"The Khartoum government must rapidly address the worsening situation or face the prospect of a devastating new conflict," Fouad Hikmat, Horn of Africa project director the International Crisis Group (ICG), said.
Southern Kordofan lies in the critical border area between the North and South and is occupied by Arab (mainly Misseriya and Hawazma) and African (mainly Nuba) groups that are deeply polarised along political and ethnic lines.
"There is animosity over resources, representation and interests," Hikmat said. "Local communities are frustrated with the NCP [National Congress Party] and the SPLM [Sudan People's Liberation Movement] government." He was speaking at the launch of a report, Sudan's Southern Kordofan: The Next Darfur?
The NCP and the SPLM make up the Government of National Unity, formed after the 2005 signing of the Comprehensive Peace Agreement (CPA). But the Nuba have no representation at the SPLM in Juba, the capital of Southern Sudan.
"They feel neglected," Hikmat added.
The Nuba are bitter because they believe their SPLM allies did not negotiate a better deal for them in the CPA. Instead, the SPLM gave priority to the oil-rich Abyei territory in the state, stated the ICG report. Another priority was the independence referendum due in 2011.
At least 5,000 of their troops are supposed to be demobilised but now do not want to give up their guns, Hikmat said. The Nuba constitute the biggest group in the SPLM after the Dinka, with about 10,000 troops.
"The feeling of political marginalisation and lack of genuine representation has always been pervasive among Nuba communities," Sara Pantuliano, a research fellow with the Overseas Development Institute (ODI), said in an analysis.
"This feeling continues today among groups which supported the uprising [in the south] and is fuelled by a perception that the integration of the SPLM alongside the NCP in the state government, as envisaged by the CPA, is far from genuine," said Pantualiano.
A lack of integration is fostering the progressive isolation of former SPLM areas that also lack infrastructural support, she said, adding that hardline groups were strengthening their control in these areas.
The predominantly pastoralist Misseriya also feel their livelihoods are under threat, according to Hikmat.
During the war, militias comprising local Arab pastoralists fought for the government and were rewarded with arms, land and support for their livestock. "This support has reduced after the war," he said.
The region suffers a lack of basic services, acute underdevelopment, economic marginalisation and rampant poverty. Development projects have also stalled.
Hundreds of people have died in disputes over land and grazing rights - a situation exacerbated by the thousands of returnees. A land commission, proposed by the CPA, to investigate the problem of land ownership has still not been established.
Future of the CPA
"If this area slides into war then it could derail the whole CPA," Hikmat said. "If the parties fail to implement the protocol of the CPA it will be a challenge to the CPA itself as a framework. Then, if it fails here, can it solve Darfur, yet that is a bigger problem?"
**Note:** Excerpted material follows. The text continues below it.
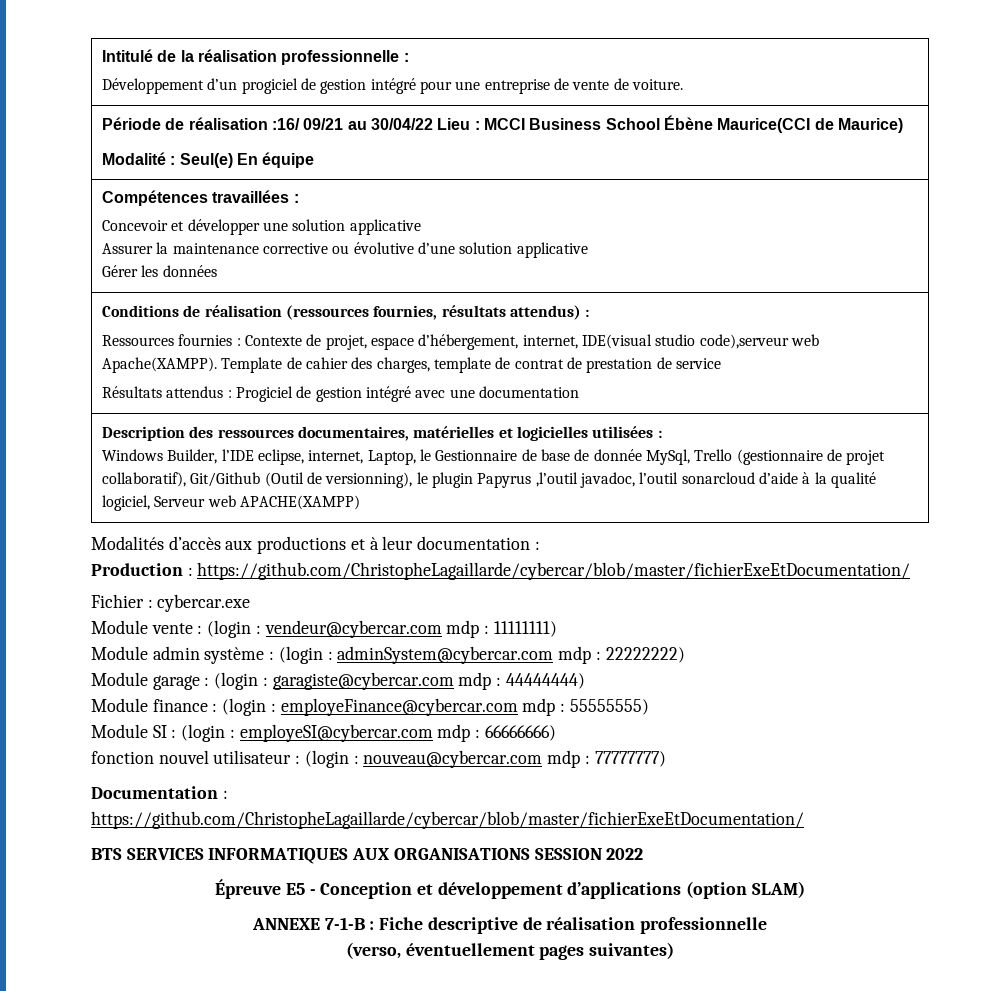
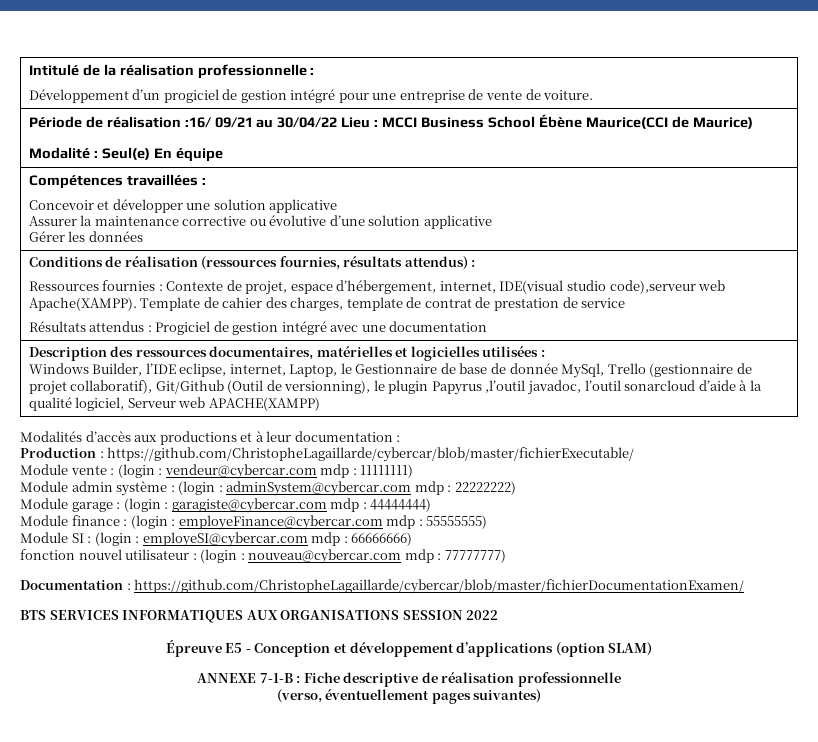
- Production : https://github.com/ChristopheLagaillarde/cybercar/blob/master/fichierExeEtDocumentation/
- Fichier : cybercar.exe
+ Production : https://github.com/ChristopheLagaillarde/cybercar/blob/master/fichierExecutable/
- Documentation : https://github.com/ChristopheLagaillarde/cybercar/blob/master/fichierExeEtDocumentation/
+ Documentation : https://github.com/ChristopheLagaillarde/cybercar/blob/master/fichierDocumentationExamen/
According to Hikmat, major steps to address the situation have to be taken now. "This is because the rainy season has ended, and with it pastoralist migration from the North to the South through parts of the region, such as the Nuba Mountains and the oil-rich region of Abyei will start," he said.
The SPLM is adamant it will not allow arms into its territories. "Without action this could deteriorate into a dangerous situation," he warned.
"Tribal reconciliation based on negotiation of a common agenda, establishment of an efficient state government administration and adherence to the CPA's principles of power- and wealth-sharing has to be fostered," the ICG report recommends.
"The excruciatingly slow implementation of the [comprehensive peace] agreement has done little to build confidence in the prospect of durable peace in the region," Pantualiano said.